According to 1000memories.com, there have been 3.5 trillion (give or take) photographs taken since the advent of, well, ways to take photographs. Facebook currently has 140 billion photos (and counting), and 1000memories' findings suggest that 20% of all photos taken this year will end up on Facebook. We're now sharing our digital memories more frequently and more easily. While we love this instant ability to share and see photos from others, we've got some beef with how digital memories are preserved. So what's the problem?
According to Shutterfly, 64% of pictures snapped from your digital camera never see the light of day. If 74% think photos are essential for documenting memories and 50% use photos as a way to pass on memories to family members, then we're essentially filtering out quite a lot of memories. Which makes sense though if you consider how many of your snapshots are crappy quality, pointless content, or you think you don't look your tip top in the picture.

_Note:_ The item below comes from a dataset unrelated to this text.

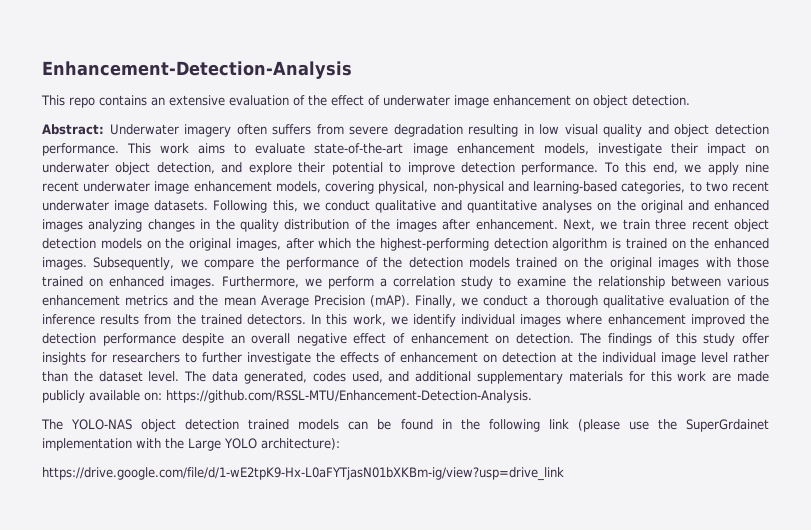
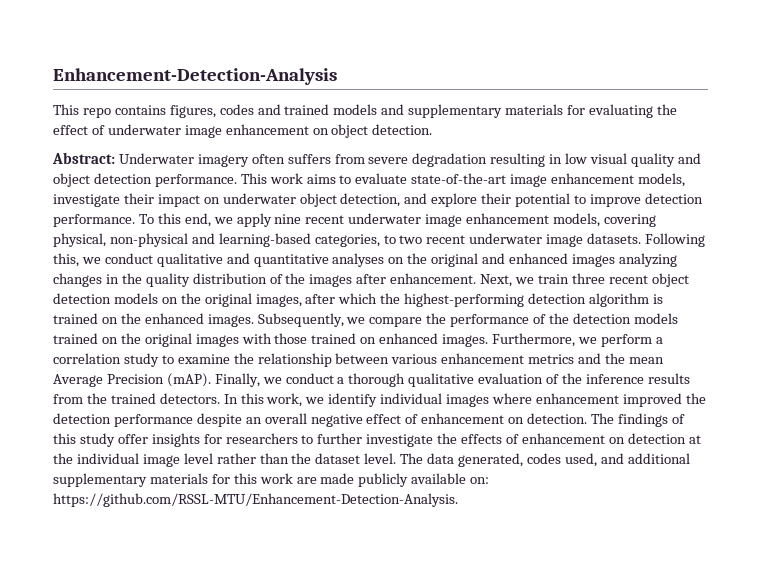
- This repo contains an extensive evaluation of the effect of underwater image enhancement on object detection.
+ This repo contains figures, codes and trained models and supplementary materials for evaluating the effect of underwater image enhancement on object detection.
- The YOLO-NAS object detection trained models can be found in the following link (please use the SuperGrdainet implementation with the Large YOLO architecture):
- https://drive.google.com/file/d/1-wE2tpK9-Hx-L0aFYTjasN01bXKBm-ig/view?usp=drive_link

But allow us to posit that with large amounts of cheap storage capacity providing near unlimited amounts of "film", we're now willy-nilly carelessly hair in the wind taking pictures of anything and everything, 10 times over, without care for composition, content, and all those niceties that we used to have to spend the time to do (such as framing a picture) are thrown out the window because we don't need to anymore. Film cost is negligible now, and back then we weren't in the habit of wasting perfectly good (and often expensive) film plus the costs of getting to see them.
Consider also how the iPhone 4 is the most popular camera used on Flickr. While we're not knocking the iPhone and its fantastic camera (as far as camera phone cameras go), it's no high end digital SLR. But it can easily be argued that The Best Camera Is The One That's With You, and with the amount of fantastic photos out there we know good photos can come from inferior cameras.
Admittedly this writer suffers the same afflictions, snapping away at will and unloading thousands and thousands of crap from his cell phone camera (note we intentionally left out our own pics from this post, we're so ashamed of ourselves). So what's a poor aspiring photographer or casual club-going party picture poster to do? We suggest checking out Apartment Therapy's very own Photo Editor, Leela Cyd Ross' Super Photo Magic School as a great tool for becoming a better photographer. There are tons of great photography resources online and local communities often offer cheap introductory classes to try out. If anything it's a great way to touch up on basic skills if not to learn new ones.
As Shutterfly suggests, celebrate your photos and take pride in the quality of your shots. It may not be all nature and babies and award winning photobook material, but even our sloshed at the bar red eye beer in hand photos deserve some love too.